Mrigya is an Indian World fusion music band from New Delhi that was formed in 1999. It music is a fusion of Blues, Folk, Funk, Latin, Rock and Jazz along with Indian classical music. Over the years the band has played at national and international music festivals.

History
The band was initially formed as a jam band project for a music club called "Friends of Music" and was originally christened "Mrigaya" (Sanskrit for "hunt") by Indraneel Hariharan.
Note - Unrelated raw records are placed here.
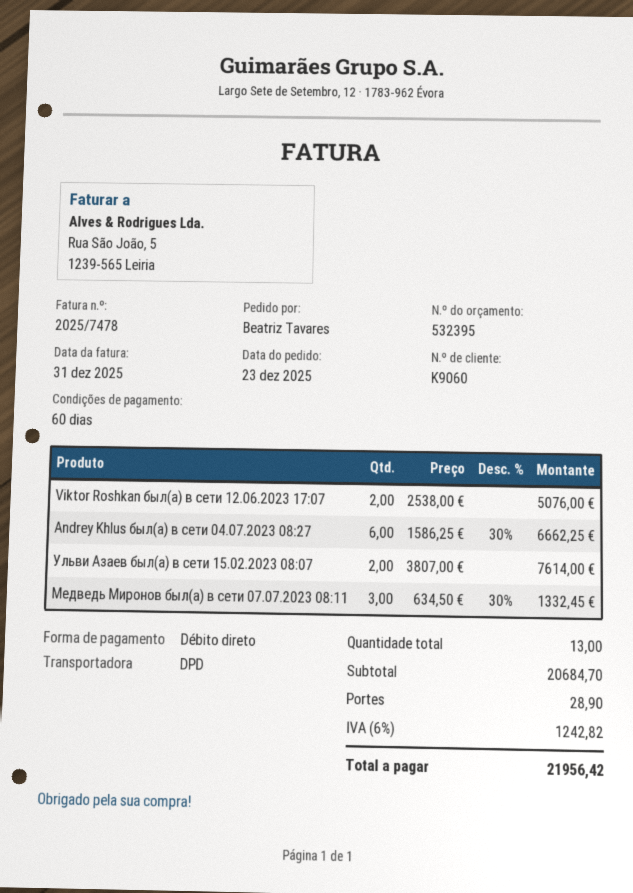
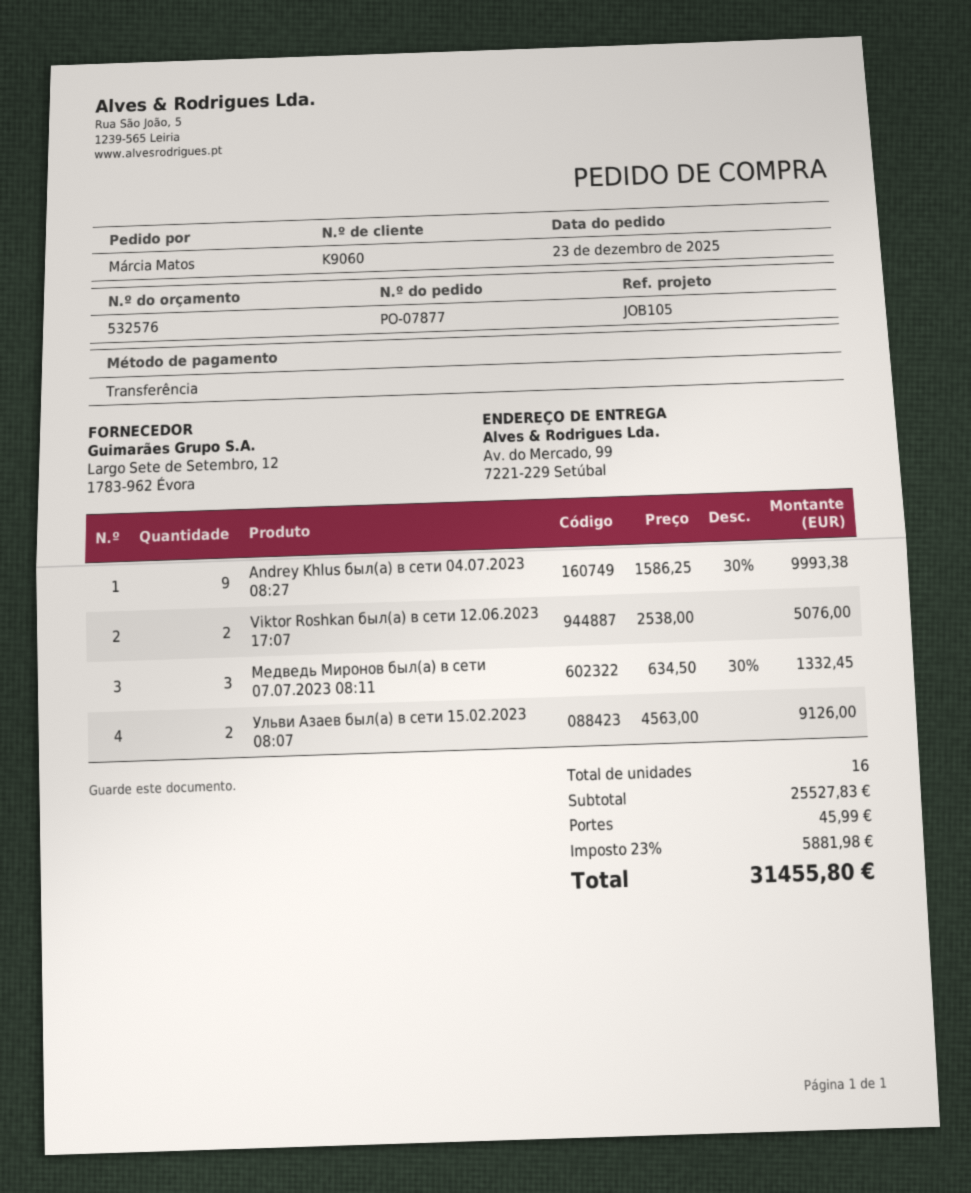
quote number: 532395 -> 532576
ordered by: Beatriz Tavares -> Márcia Matos
payment method: direct debit -> bank transfer
Andrey Khlus был(а) в сети 04.07.2023 08:27: 6 x 1586.25 - 30% = 6662.25 -> 9 x 1586.25 - 30% = 9993.38
Ульви Азаев был(а) в сети 15.02.2023 08:07: 2 x 3807.00 = 7614.00 -> 2 x 4563.00 = 9126.00
total quantity: 13 -> 16
subtotal: 20684.70 -> 25527.83
shipping: 28.90 -> 45.99
tax: 6% = 1242.82 -> 23% = 5881.98
total: 21956.42 -> 31455.80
A misprint in the promotion flyer named the newly formed outfit as "Mrigya". The band decided to retain this new name born out of that amusing incident.

Band members
The founding members consisted of Rajat Kakkar on percussions (and, later, on drums), Sharat Chandra Srivastava on Hindustani violin, Indraneel Hariharan on electric bass, Sonam Sherpa on electric guitar, Gyan Singh on tabla and Indian percussion, and Ashwani Verma on drums.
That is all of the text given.